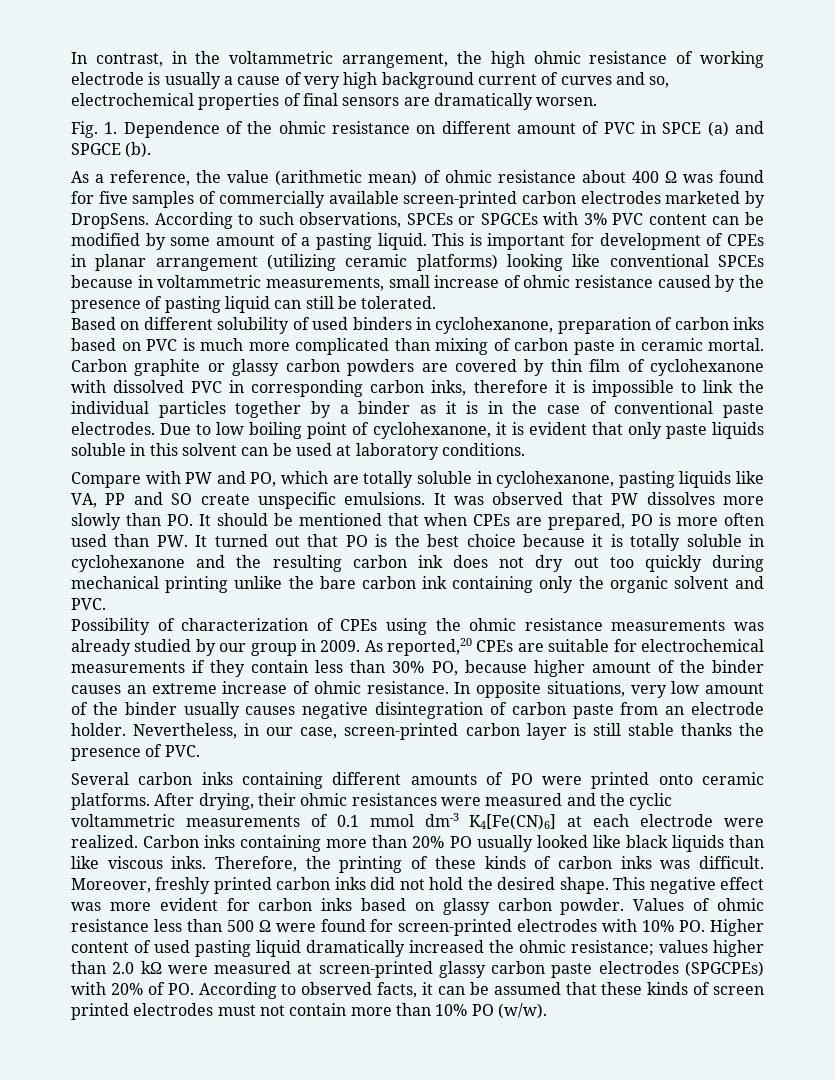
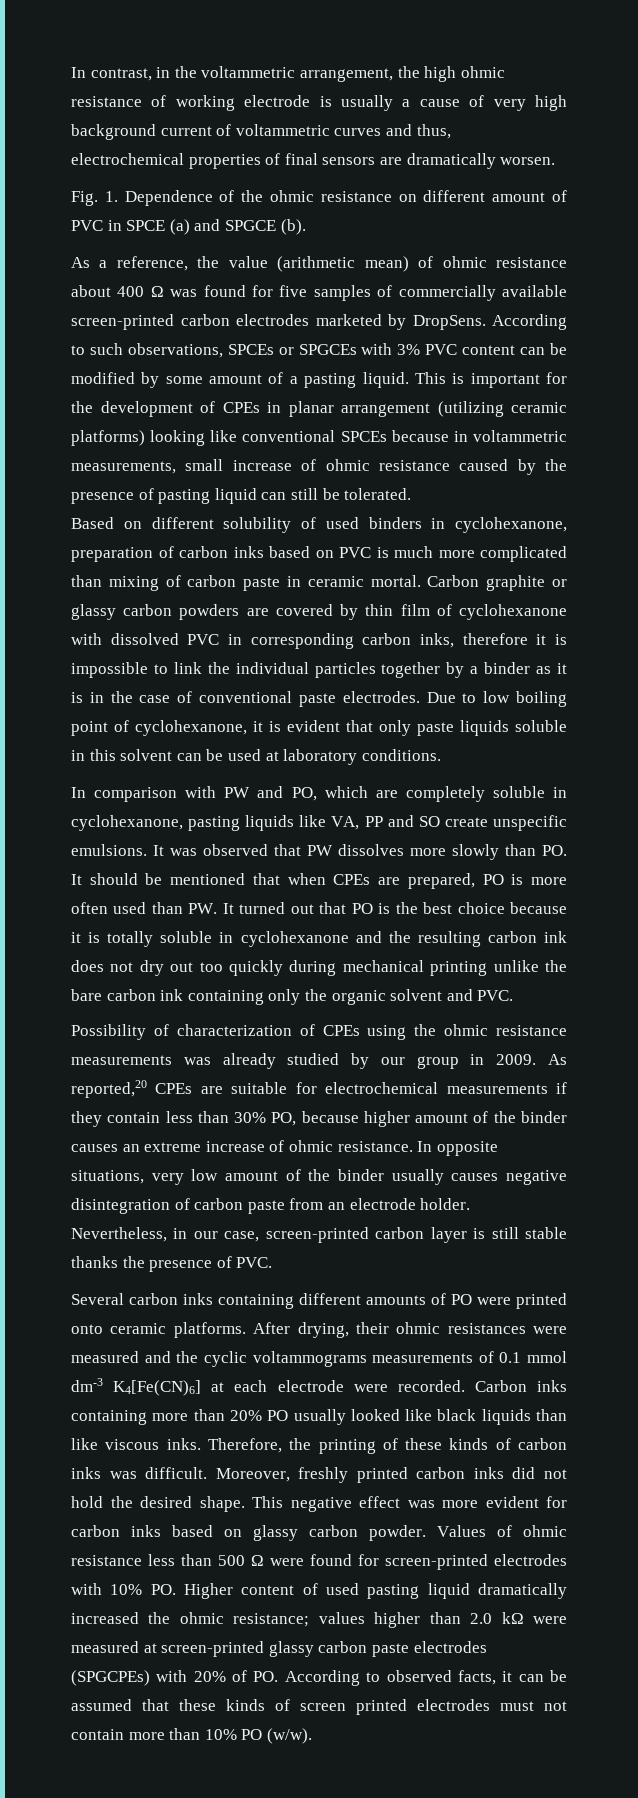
- In contrast, in the voltammetric arrangement, the high ohmic resistance of working electrode is usually a cause of very high background current of curves and so, electrochemical properties of final sensors are dramatically worsen.
+ In contrast, in the voltammetric arrangement, the high ohmic resistance of working electrode is usually a cause of very high background current of voltammetric curves and thus, electrochemical properties of final sensors are dramatically worsen.
- This is important for development of CPEs in planar arrangement (utilizing ceramic platforms) looking like conventional SPCEs because in voltammetric measurements, small increase of ohmic resistance caused by the presence of pasting liquid can still be tolerated.
+ This is important for the development of CPEs in planar arrangement (utilizing ceramic platforms) looking like conventional SPCEs because in voltammetric measurements, small increase of ohmic resistance caused by the presence of pasting liquid can still be tolerated.
- Compare with PW and PO, which are totally soluble in cyclohexanone, pasting liquids like VA, PP and SO create unspecific emulsions.
+ In comparison with PW and PO, which are completely soluble in cyclohexanone, pasting liquids like VA, PP and SO create unspecific emulsions.
- After drying, their ohmic resistances were measured and the cyclic voltammetric measurements of 0.1 mmol dm-3 K4[Fe(CN)6] at each electrode were realized.
+ After drying, their ohmic resistances were measured and the cyclic voltammograms measurements of 0.1 mmol dm-3 K4[Fe(CN)6] at each electrode were recorded.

EXERCISE OBJECTIVE => A word-for-word copy of the lines above from the one with "current of voltammetric" through the one with "- This is important", inclusive, is the only output wanted.

EXERCISE SOLUTION =>
+ In contrast, in the voltammetric arrangement, the high ohmic resistance of working electrode is usually a cause of very high background current of voltammetric curves and thus, electrochemical properties of final sensors are dramatically worsen.
- This is important for development of CPEs in planar arrangement (utilizing ceramic platforms) looking like conventional SPCEs because in voltammetric measurements, small increase of ohmic resistance caused by the presence of pasting liquid can still be tolerated.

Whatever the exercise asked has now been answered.